Читаем Учитель. Том 1. Роман перемен полностью

Я поступил с высшим среди всех абитуриентов баллом. Мои фамилия, имя, отчество значились в списках, вывешенных на стендах в еще пахнущем стройматериалами холле, первыми, на самом верху перечня счастливчиков. Нас было тринадцать – венчик из роз, выходит, достался мне, – поступивших на факультет психологии Московского государственного университета. Да, теперь я не говорил МГУ, а только так – полно, солидно, весомо: Московский государственный университет. И тщеславие мое разрослось настолько, что я достал из кармана пахнущий спиртом маркер и салатовым цветом выделил себя на общем листе.

И, наверное, такому поведению можно было отыскать оправдание. Ведь я сделал все сам, от и до. Для хлопчика, привыкшего исполнять директивы мамы с бабушкой, советоваться по каждому поводу, искать одобрения, боясь порицания, недовольства, это было сродни выигранной войне. Теперь я обрел выбор: Московский государственный университет и психология – или севастопольский вуз и что-то там техническое.

Выбирать. Мучительно, но приятно. И я алкал, чтобы принятие решения откладывалось, мелькая подернутым сахарной ватой берегом – любоваться, но не причаливать, покачиваясь на волнах перспектив.

Обе они – женского рода

1

Той ночью я проснулся от терпкого запаха. Казалось, у него были руки. Они тянулись ко мне: вначале гладили, а после душили.
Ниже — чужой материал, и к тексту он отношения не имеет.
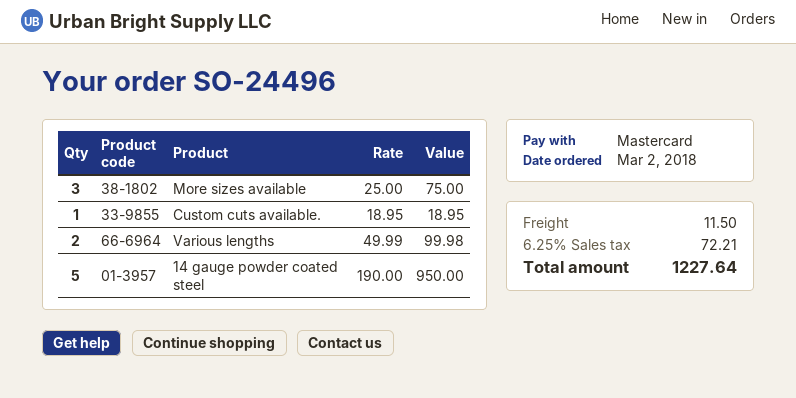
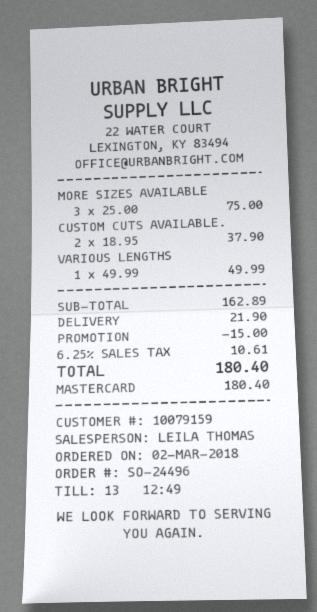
Custom cuts available.: 1 x 18.95 = 18.95 -> 2 x 18.95 = 37.90
Various lengths: 2 x 49.99 = 99.98 -> 1 x 49.99 = 49.99
14 gauge powder coated steel: 5 x 190.00 = 950.00 -> none
discount: none -> 15.00
shipping: 11.50 -> 21.90
tax: 6.25% = 72.21 -> 6.25% = 10.61
total: 1227.64 -> 180.40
Я вскочил, распахнул окно, пустил воздух, а вместе с ним шипение ночной деревни.

Стало легче, свободнее, но в комнате все еще царил терпкий запах. Он казался знакомым в своей настойчивости. Я несколько раз осторожно втянул воздух, точно сомелье, пытаясь разобрать его на составляющие. И вспомнил.
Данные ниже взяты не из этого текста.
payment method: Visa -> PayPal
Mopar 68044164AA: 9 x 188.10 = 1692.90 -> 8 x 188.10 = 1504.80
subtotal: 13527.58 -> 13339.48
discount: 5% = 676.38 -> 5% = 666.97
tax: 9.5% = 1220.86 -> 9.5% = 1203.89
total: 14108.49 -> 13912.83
Так пахла записка Рады, первая и единственная, в которой она говорила, что мы уже не маленькие дети. Тогда я спрятал его в ящик стола, и, заходя в комнату, мама неизменно ругалась, что у нее аллергия, а воняет грошовыми, дрянными духами. Я оправдывался, смущался, не знал, что делать, но вскоре запах исчез. А письмо?

Я бросился к ящикам, вывалил их содержимое на пол. И первое, что увидел – клетчатые листы с нарисованными мускулистыми, брутальными амбалами. Гладиаторы. Я играл в них – во что я только ни играл – в детстве. Это походило на синтез легкой физкультуры и воображаемого турнира – моя версия телевизионных «Боев гладиаторов».
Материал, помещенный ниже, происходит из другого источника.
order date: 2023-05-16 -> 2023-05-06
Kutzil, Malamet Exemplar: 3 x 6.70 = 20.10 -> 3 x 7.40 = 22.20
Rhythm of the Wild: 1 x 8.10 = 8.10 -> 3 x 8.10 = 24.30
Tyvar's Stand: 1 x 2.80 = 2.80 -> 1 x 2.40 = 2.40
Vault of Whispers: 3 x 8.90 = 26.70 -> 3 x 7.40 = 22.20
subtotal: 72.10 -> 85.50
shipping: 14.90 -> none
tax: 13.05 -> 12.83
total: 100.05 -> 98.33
Тогда в квартирке на улице Острякова была только стандартная городская антенна: «Севастопольское», «Крым», ОРТ, «Россия», УТ-1 – не слишком большой выбор телеканалов. Так что «Бои гладиаторов» я увидел у соседей, к которым мы случайно зашли с мамой (странно, конечно, потому что она избегала людей). Меня оставили в комнате, включили телевизор, и я смотрел, как косматый негр в звездно-полосатых лосинах пытается оббежать двух огромных мужиков в красных трико, гладиаторов. Первого звали Динамит, второго – Спартак. Оба они были из России.

В тот день я больше всего не хотел, чтобы меня отрывали от телевизора. Но мама потащила домой, и я всхлипывал, как отличница, получившая первую двойку. Соседка – полная женщина с родимым пятном на щеке – смущалась, хоть и делала вид, что все нормально, а мама, побледнев, шептала извинения. Кажется, после того случая она стала не любить посторонних еще больше.

В реальных «Боях гладиаторов» я подсмотрел всего пару идей, а остальное домыслил сам – простые, незамысловатые конкурсы. Например, десять раз кинуть прыгуна – тогда все мы баловались этим цветным каучуковым мячиком, который из-за цвета, текстуры хотелось помять, укусить, точно маленький затвердевший цитрус, – в потолок и, соответственно, поймать. Ловил я не каждый раз. И не только потому, что не отличался блестящей координацией – часто прыгун выдавал непредсказуемые отскоки, – но и потому, что кто-то из гладиаторов должен был выиграть. Победа, на самом деле, не ковалась во время конкурсов, а создавалась преимущественно в моей голове фантазией, ведь самой интересной была творческая составляющая: придумывать образы участников, их историю, внешний вид, привычки. Я рисовал гладиаторов на клетчатых листах: рыжий детина из Ирландии с непомерно раскачанными голенями, русский верзила с окладистой бородой и гигант с надписью “Made in USA” на груди, в донельзя коротких, будто у Эксла Роуза, шортиках.

Они были частью моей жизни. И, возможно, одной из лучших ее частей. Я перебирал рисунки и хотел вернуться туда, в севастопольскую квартирку. Ночь за окном, вваливающаяся в комнату через открытое окно, усиливала это желание, делая его настойчивее, резче.